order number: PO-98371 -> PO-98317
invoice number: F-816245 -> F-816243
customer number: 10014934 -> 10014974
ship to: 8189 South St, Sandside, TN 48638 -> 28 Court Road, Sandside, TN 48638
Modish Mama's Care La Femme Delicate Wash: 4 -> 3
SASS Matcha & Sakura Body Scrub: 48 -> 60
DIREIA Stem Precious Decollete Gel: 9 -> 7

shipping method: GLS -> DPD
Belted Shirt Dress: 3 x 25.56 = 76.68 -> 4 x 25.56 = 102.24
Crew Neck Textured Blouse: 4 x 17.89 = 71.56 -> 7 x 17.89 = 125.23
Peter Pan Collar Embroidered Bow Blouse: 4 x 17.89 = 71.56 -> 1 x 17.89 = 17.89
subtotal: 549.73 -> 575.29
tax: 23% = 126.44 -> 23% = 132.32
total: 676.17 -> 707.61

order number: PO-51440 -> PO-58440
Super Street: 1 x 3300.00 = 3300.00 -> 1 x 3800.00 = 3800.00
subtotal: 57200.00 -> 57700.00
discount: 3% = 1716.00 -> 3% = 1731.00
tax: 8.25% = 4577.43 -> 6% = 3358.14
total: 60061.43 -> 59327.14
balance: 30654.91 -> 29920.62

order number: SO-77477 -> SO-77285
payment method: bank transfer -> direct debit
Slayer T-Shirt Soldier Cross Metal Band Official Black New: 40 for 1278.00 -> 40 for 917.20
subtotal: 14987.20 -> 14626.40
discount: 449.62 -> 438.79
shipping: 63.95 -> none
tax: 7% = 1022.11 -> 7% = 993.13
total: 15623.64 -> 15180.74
::::
Your task:
Among the lines above, find the one with "DIREIA Stem Precious Decollete Gel: 9 -> 7" and the one with "tax: 23% = 126.44 -> 23% = 132.32". Quote both and everything between them, exactly.

Task solution:
DIREIA Stem Precious Decollete Gel: 9 -> 7

shipping method: GLS -> DPD
Belted Shirt Dress: 3 x 25.56 = 76.68 -> 4 x 25.56 = 102.24
Crew Neck Textured Blouse: 4 x 17.89 = 71.56 -> 7 x 17.89 = 125.23
Peter Pan Collar Embroidered Bow Blouse: 4 x 17.89 = 71.56 -> 1 x 17.89 = 17.89
subtotal: 549.73 -> 575.29
tax: 23% = 126.44 -> 23% = 132.32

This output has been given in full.